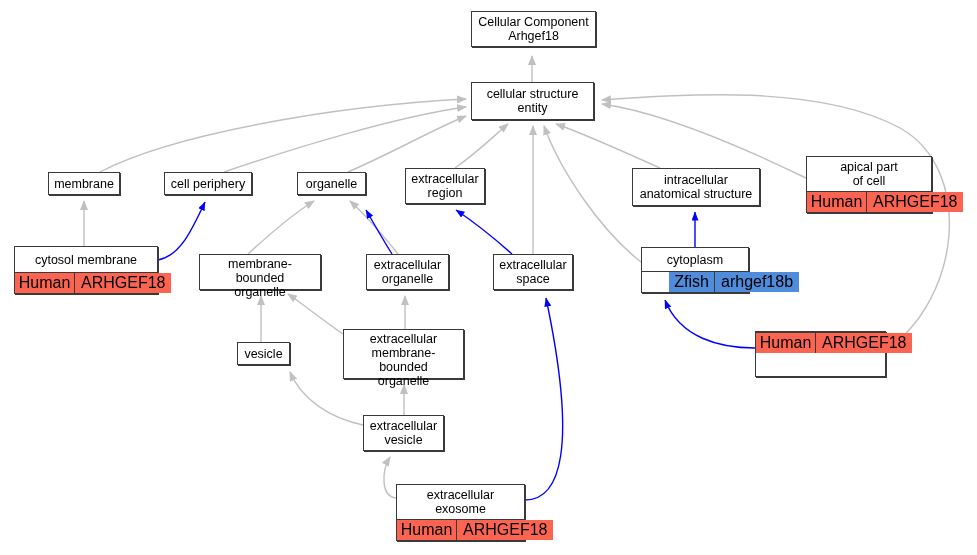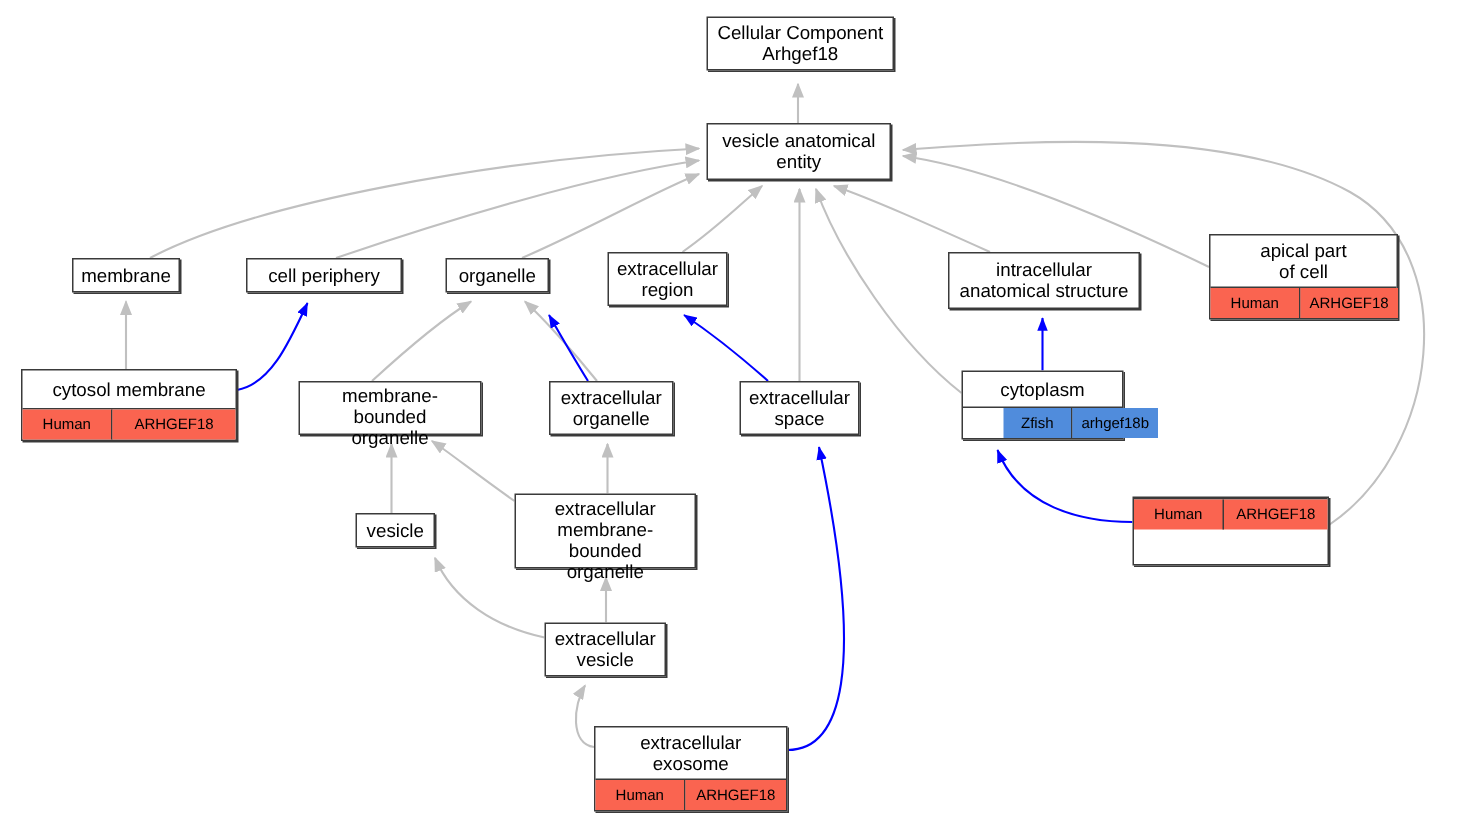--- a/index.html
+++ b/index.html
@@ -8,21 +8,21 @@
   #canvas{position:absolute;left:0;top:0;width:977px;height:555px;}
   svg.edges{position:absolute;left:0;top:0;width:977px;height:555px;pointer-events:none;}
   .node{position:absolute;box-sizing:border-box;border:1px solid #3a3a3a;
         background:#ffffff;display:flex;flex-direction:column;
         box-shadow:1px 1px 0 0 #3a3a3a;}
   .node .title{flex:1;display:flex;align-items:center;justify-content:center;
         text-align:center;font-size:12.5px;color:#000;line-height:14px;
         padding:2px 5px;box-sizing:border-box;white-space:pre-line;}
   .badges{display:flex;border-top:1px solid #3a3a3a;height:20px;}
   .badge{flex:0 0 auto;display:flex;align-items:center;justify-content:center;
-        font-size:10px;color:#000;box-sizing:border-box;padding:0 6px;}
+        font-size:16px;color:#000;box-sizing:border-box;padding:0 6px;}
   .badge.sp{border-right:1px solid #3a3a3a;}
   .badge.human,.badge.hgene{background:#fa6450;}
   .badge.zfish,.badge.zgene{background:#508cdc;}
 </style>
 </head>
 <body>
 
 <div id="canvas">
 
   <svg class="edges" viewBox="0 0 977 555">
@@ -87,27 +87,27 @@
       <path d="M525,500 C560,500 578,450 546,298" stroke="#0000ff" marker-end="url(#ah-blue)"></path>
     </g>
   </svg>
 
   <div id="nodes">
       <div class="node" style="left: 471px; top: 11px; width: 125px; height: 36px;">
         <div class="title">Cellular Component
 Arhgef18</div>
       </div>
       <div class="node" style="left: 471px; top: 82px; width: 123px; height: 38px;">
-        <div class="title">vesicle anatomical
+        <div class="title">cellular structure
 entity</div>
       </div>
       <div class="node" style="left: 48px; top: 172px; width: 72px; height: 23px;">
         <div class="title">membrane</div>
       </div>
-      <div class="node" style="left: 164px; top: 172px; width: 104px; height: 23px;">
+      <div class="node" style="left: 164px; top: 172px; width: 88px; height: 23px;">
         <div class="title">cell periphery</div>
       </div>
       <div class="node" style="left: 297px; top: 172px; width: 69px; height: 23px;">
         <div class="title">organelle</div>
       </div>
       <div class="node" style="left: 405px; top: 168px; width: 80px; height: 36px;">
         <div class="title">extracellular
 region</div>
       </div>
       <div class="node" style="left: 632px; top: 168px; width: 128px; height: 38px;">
* * * * * * *
TO DO
Scan the data above for the word "border". Copy every line in which it is found.

SOLUTION
   .node{position:absolute;box-sizing:border-box;border:1px solid #3a3a3a;
         padding:2px 5px;box-sizing:border-box;white-space:pre-line;}
   .badges{display:flex;border-top:1px solid #3a3a3a;height:20px;}
-        font-size:10px;color:#000;box-sizing:border-box;padding:0 6px;}
+        font-size:16px;color:#000;box-sizing:border-box;padding:0 6px;}
   .badge.sp{border-right:1px solid #3a3a3a;}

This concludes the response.